Boreus bomari

Scientific classification
- Kingdom: Animalia
- Phylum: Arthropoda
- Class: Insecta
- Order: Mecoptera
- Family: Boreidae
- Genus: Boreus
- Species: B. bomari
- Binomial name: Boreus bomari Byers & Shaw, 2000

= Boreus bomari =

- Genus: Boreus
- Species: bomari
- Authority: Byers & Shaw, 2000

Species of insect

Boreus bomari is a species of winter scorpionfly in the family Boreidae. The species has been recorded from high-elevation mountainous regions of Wyoming, United States, including areas within the Medicine Bow National Forest and near the Abraham Lincoln Memorial Monument.

== Morphology ==
Adults of Boreus bomari are dark brown to black with a shiny dorsum and sparse setae above the eyes. Body length is approximately 1.3–1.6 times greater than that of Boreus brumalis. Fine black setae occur on the tibiae and tarsi, with very limited setation on the femora, a characteristic that distinguishes B. bomari from other species in the genus.

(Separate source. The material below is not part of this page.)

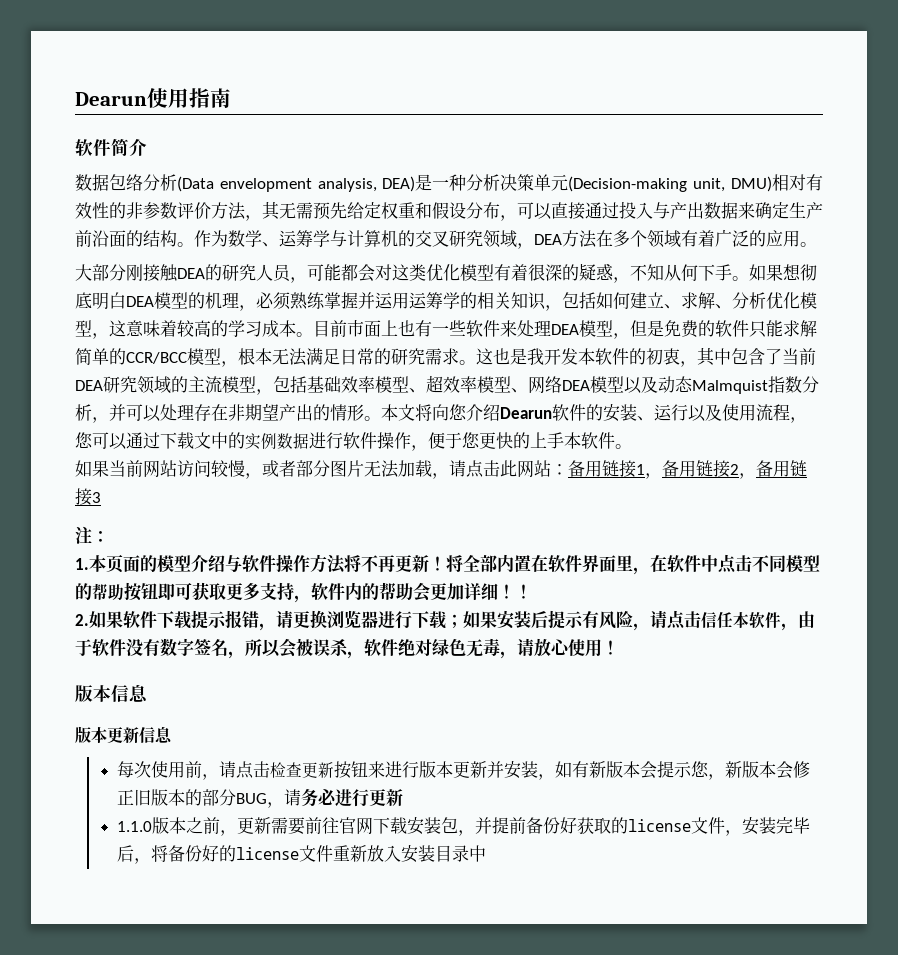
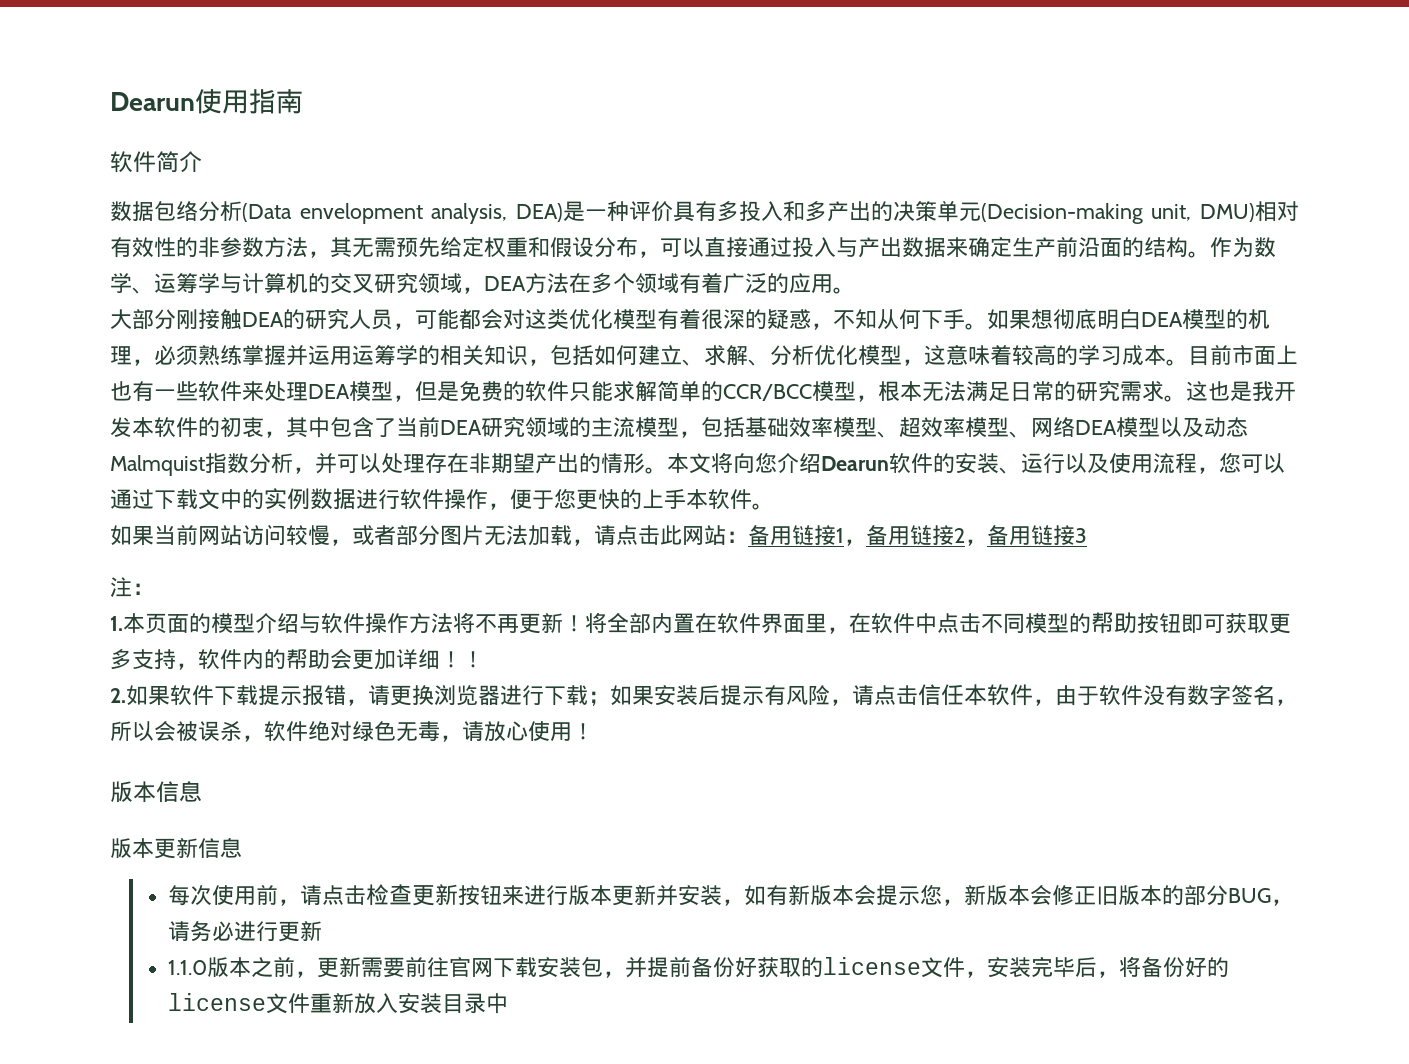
- 数据包络分析(Data envelopment analysis, DEA)是一种分析决策单元(Decision-making unit, DMU)相对有效性的非参数评价方法，其无需预先给定权重和假设分布，可以直接通过投入与产出数据来确定生产前沿面的结构。
+ 数据包络分析(Data envelopment analysis, DEA)是一种评价具有多投入和多产出的决策单元(Decision-making unit, DMU)相对有效性的非参数方法，其无需预先给定权重和假设分布，可以直接通过投入与产出数据来确定生产前沿面的结构。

Male genitalia are sharply tapered, featuring a thumb-like lobe and a row of black spines along the inner margin. Females possess an ovipositor approximately 1.8–1.9 times the length of the rostrum, with long, pointed, fused cerci.

== Behavior and ecology ==
Adults emerge from late fall through winter, when mating and oviposition occur beneath snow cover. Larvae hatch near their primary food source and overwinter within moss substrates. Both larvae and adults feed primarily on mosses and liverworts.

== Taxonomy ==
The species is recognized by major taxonomic and biodiversity databases, including the Integrated Taxonomic Information System, Catalogue of Life, and GBIF.